I was, as I've mentioned, severely under-medicated after my TT. I have a desk job. I never missed a day of work, made all my business trips, never missed a deadline, and generally lived normally, if not severely fatigued. This went on for a good 6-7 months. When things were getting better, but still not great (TSH of 8, down from 121), I ran a 5k.

My theory: life goes on. If you let this get in the way, it will. If you don't, it won't. That's not to say you won't feel 100% on the ball...but its manageable.

And, again, I re-roofed the house on days 11-14 post-op. Yeah, I was tired, but I made it.

You should be good to go!


----------



## kat92 (Apr 22, 2013)

GOOD!

However, no 5k for me. That's entire too much exercise for my body to understand.  

I worry about the fatigue. Dizziness...little things like that.

I'm on 88mcg of Synthroid now and feel AWESOME! I'm assuming I'll need way more than that when my thyroid is out. I just hope they don't turn me into a guinea pig. I want them to at least make the EFFORT to get the dose right the first time. And not the "well lets try this lesser dosage first and we'll work from there".

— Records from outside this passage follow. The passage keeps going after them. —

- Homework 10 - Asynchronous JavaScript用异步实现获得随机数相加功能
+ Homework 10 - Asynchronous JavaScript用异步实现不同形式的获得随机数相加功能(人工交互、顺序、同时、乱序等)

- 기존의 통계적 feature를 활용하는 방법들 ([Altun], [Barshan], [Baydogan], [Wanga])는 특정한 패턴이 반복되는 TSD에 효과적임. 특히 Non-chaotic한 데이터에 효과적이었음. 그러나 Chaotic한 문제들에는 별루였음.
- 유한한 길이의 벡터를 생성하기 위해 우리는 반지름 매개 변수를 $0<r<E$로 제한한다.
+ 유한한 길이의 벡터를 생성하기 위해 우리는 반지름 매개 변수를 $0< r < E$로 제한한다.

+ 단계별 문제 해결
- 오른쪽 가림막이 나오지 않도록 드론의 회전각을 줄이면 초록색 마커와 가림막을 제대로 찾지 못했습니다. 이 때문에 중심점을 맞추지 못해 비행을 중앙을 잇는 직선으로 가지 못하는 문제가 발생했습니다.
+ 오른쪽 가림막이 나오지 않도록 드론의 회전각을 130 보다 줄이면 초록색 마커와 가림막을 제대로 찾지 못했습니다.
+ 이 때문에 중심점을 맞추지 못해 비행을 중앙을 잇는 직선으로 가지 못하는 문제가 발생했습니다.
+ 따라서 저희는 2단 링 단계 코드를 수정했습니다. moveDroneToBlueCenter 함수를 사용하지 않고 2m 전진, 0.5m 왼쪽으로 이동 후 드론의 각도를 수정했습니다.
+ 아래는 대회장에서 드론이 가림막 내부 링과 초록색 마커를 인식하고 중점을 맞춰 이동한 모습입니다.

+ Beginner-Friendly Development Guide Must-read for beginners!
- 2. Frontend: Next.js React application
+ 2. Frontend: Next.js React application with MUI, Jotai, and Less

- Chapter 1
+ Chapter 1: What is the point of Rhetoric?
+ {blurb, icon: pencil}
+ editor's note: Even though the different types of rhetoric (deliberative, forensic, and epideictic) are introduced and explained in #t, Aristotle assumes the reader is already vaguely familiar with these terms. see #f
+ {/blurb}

NO! Give me the medicine I Need da**it and give it to me NOW! No "working from" anything!!! I'm REALLY dreading that.....

I'm also having the surgery 2 hours away from home. So there will be no quick office visits or anything if need be. So they gotta get this right the first time around. Or at least the second!.....


----------



## joplin1975 (Jul 21, 2011)

Well, they don't want to overshoot. Hypo is bad...but so is hyper.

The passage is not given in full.